Host: For a few hours, Dennis kept word of his affliction quiet. By mid-morning, he mentioned it to the guide, fully aware there wasn’t much to be done about it

Dennis: Because I was not having any vital sign concerns, I thought, "Let’s just carry on and see how it goes," and later in the day, toward the end of the day, I told the Backpacker crew just so they were aware that I had something going on. I think I didn’t wanna make a big deal about it because I didn’t want it to be a big deal. If I kept pushing through the day and not making a big deal about it, it might just go away.

Elisabeth: He sort of casually mentioned that he was seeing double and he was very cool about it. But that’s a concerning symptom to be reporting. We were pretty far back in the backcountry at that point. I didn’t know exactly what could be going wrong, but seeing doubles suggested to me that it was some kind of brain-related thing.

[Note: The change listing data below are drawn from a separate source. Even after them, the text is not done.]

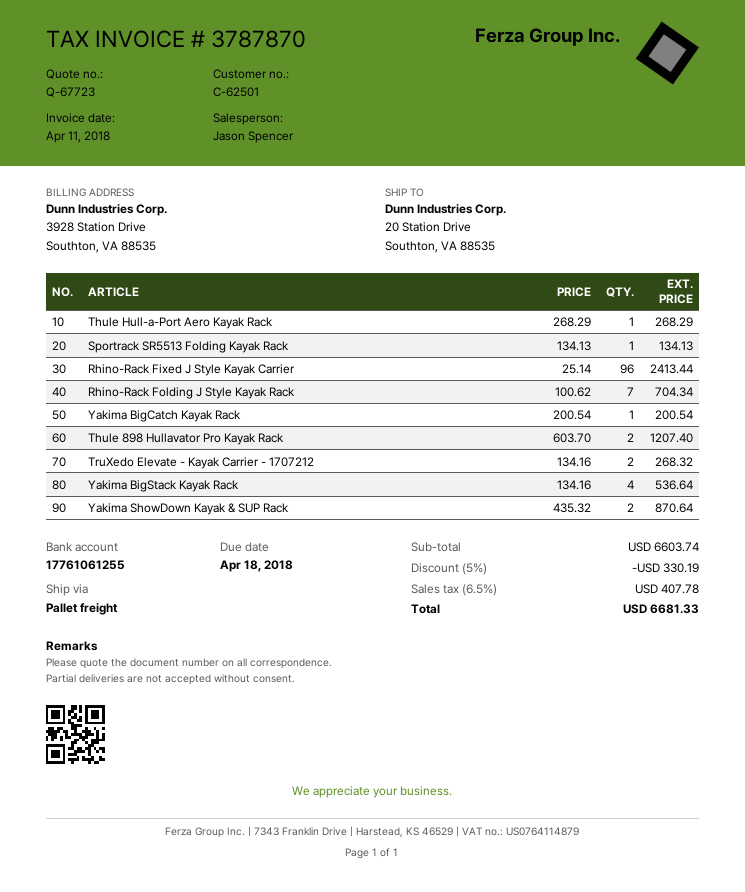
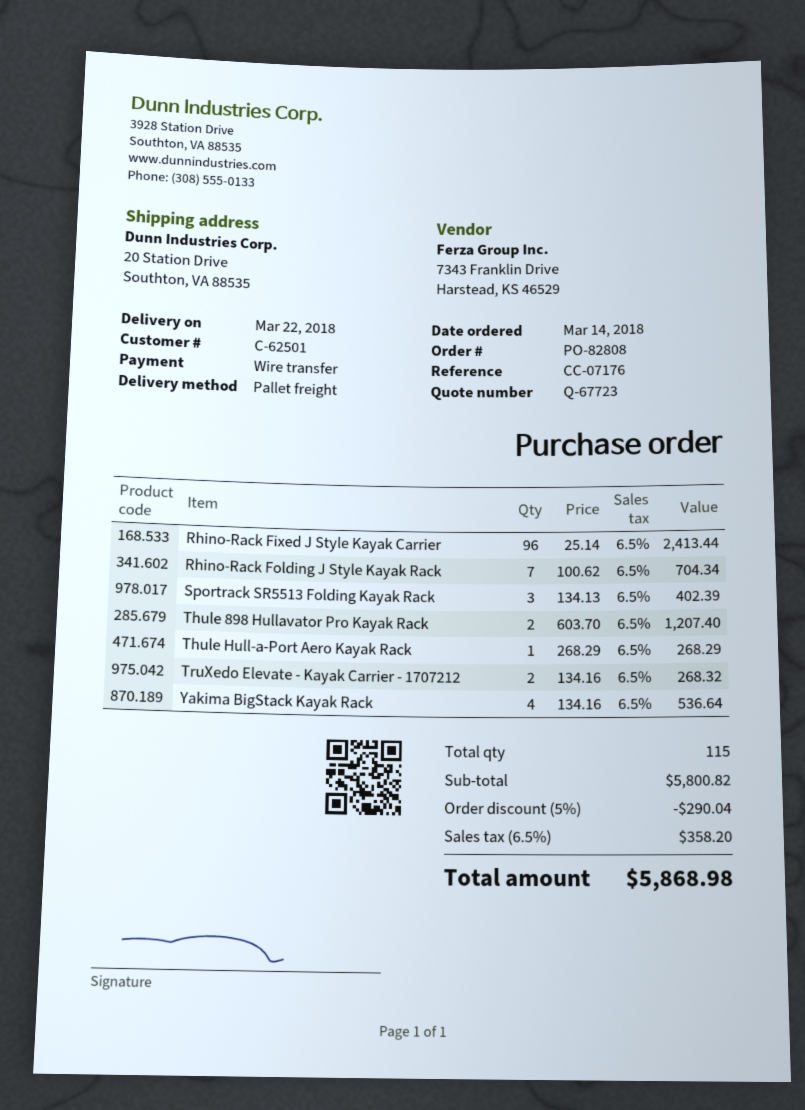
Sportrack SR5513 Folding Kayak Rack: 1 x 134.13 = 134.13 -> 3 x 134.13 = 402.39
Yakima BigCatch Kayak Rack: 1 x 200.54 = 200.54 -> none
Yakima ShowDown Kayak & SUP Rack: 2 x 435.32 = 870.64 -> none
subtotal: 6603.74 -> 5800.82
discount: 5% = 330.19 -> 5% = 290.04
tax: 6.5% = 407.78 -> 6.5% = 358.20
total: 6681.33 -> 5868.98

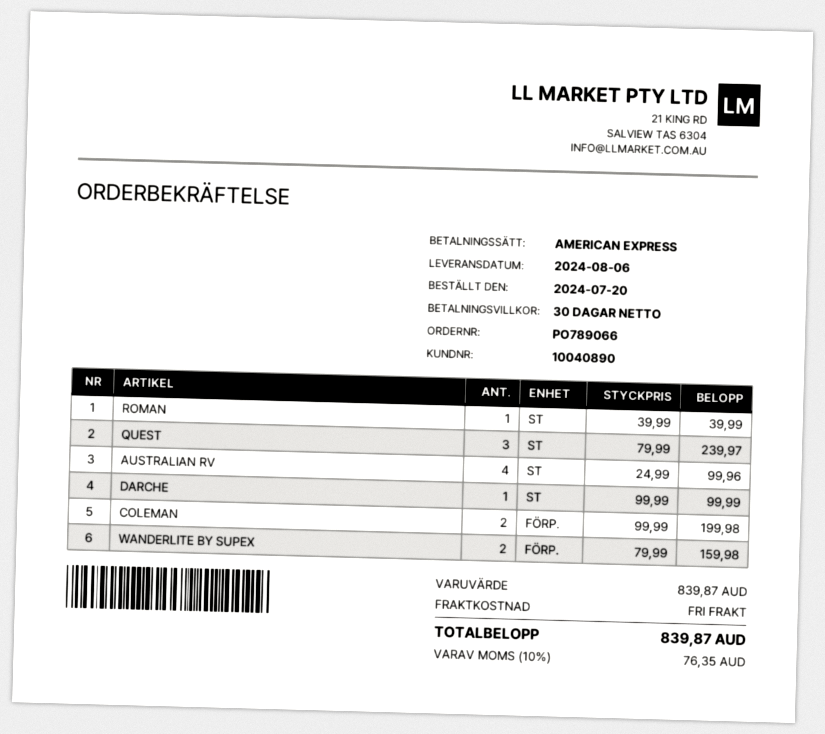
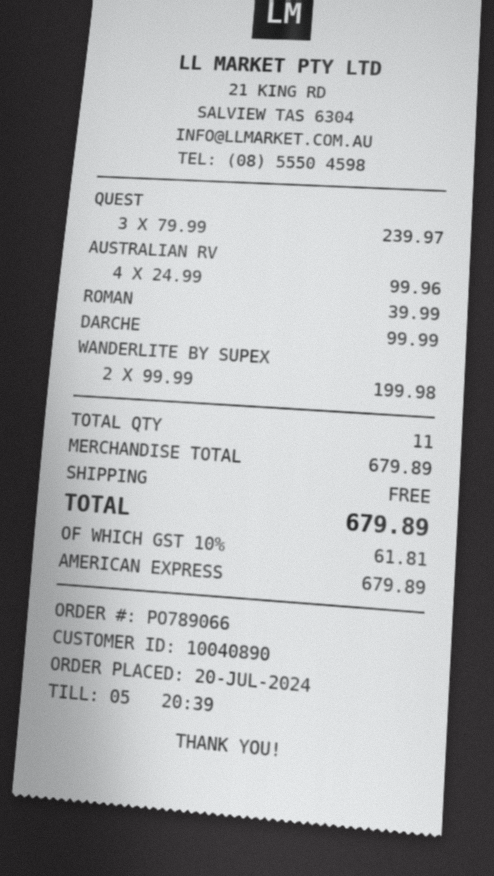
COLEMAN: 2 x 99.99 = 199.98 -> none
WANDERLITE BY SUPEX: 2 x 79.99 = 159.98 -> 2 x 99.99 = 199.98
subtotal: 839.87 -> 679.89
tax: 10% = 76.35 -> 10% = 61.81
total: 839.87 -> 679.89

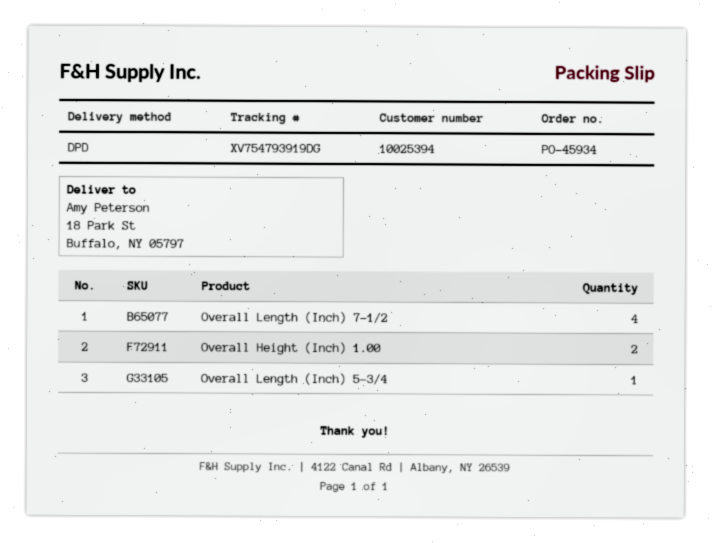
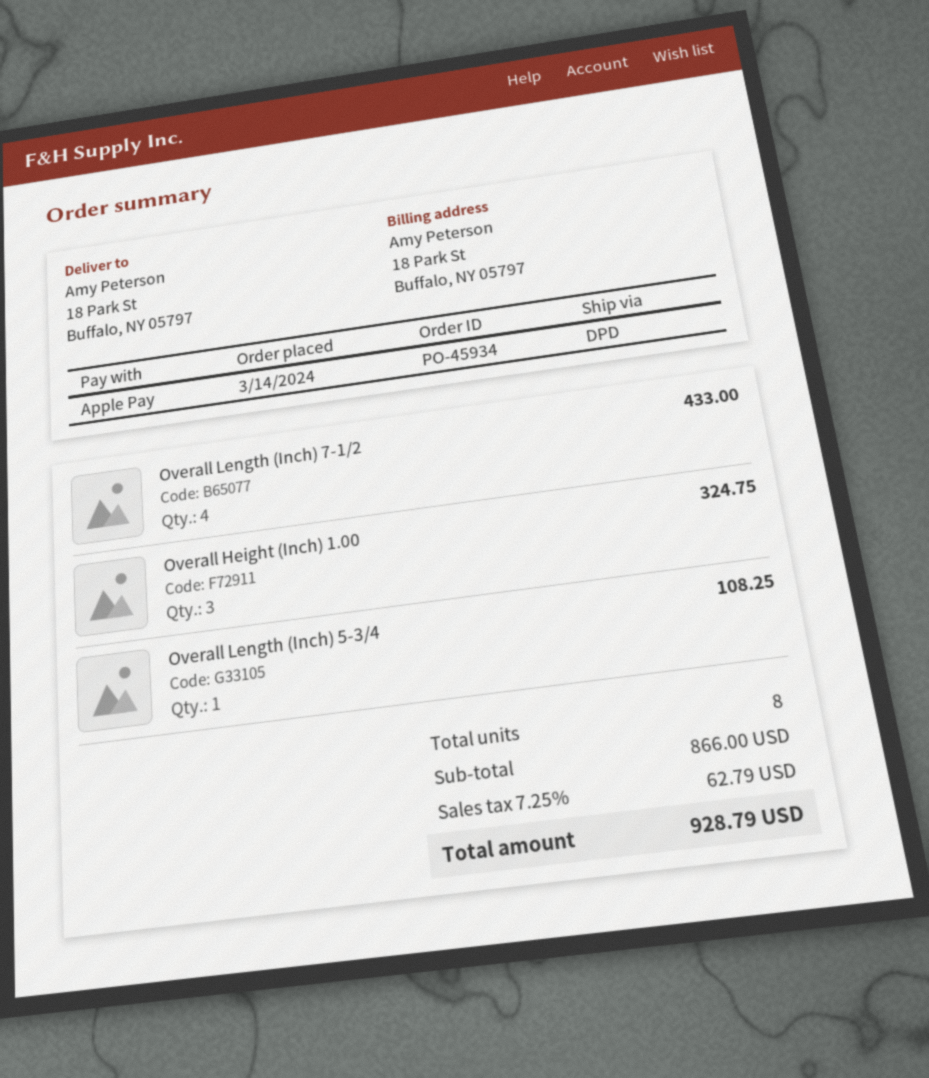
Overall Height (Inch) 1.00: 2 -> 3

We did discuss it a little bit amongst ourselves. "Wow, what’s going on with Dennis? Is this gonna be okay?" But he was keeping it together so well, and he was super calm that I don’t think anybody really realized how long of an ordeal he was in for.

Host: We’ll be right back.

Now let’s get back to the episode.

Dennis: We’re starting to think there was something going on that I really didn’t understand. I still felt good, but I had this same exact double vision. It had not changed at all since the morning. It was just very pronounced. And we were up high on the ridge. Remember, this is a ridge traverse, so we were high on the ridge the whole time.

Another great camp, another great view. I walked up to some rock outcropping where you could really see the horizon, and I had a cell phone, and I called a friend who’s a doctor. I asked him, "What do you think about this?"

Garth: I knew he was on a ski trip and he called me.

Host: This is Dennis’s friend who’s also a family medicine doc, Garth.

Garth: and he just checked in to say hi and kind of like we were just talking like we normally do. At one point I was like, "Aren’t you skiing?" And he was like, "Yeah." And I was like, "How’s it going?" And so it’s funny because he had this conversation with me for a few minutes and then it was like in the middle of it, he goes, "So I was calling you because I have a question." And I was like, "What’s up?" And he’s like, "So what does it mean if you start seeing double?"

I was like, "Wait, what, you’re seeing double, right? And when did it start?" So, I went into doctor mode. Did something happen to his eyes? He had no trauma, nothing else. I think that was kind of the end of the conversation, although I said, "You know, you need to take this very serious."

Host: The team was on track to make it to Whistler out of the backcountry the following day. So Dennis decided to carry on with the trip, and then things started to go.

Dennis: My hands and feet were starting to feel a little bit weird, but not nothing that I could really pin down. I went to sleep that night feeling concerned, but not overly concerned.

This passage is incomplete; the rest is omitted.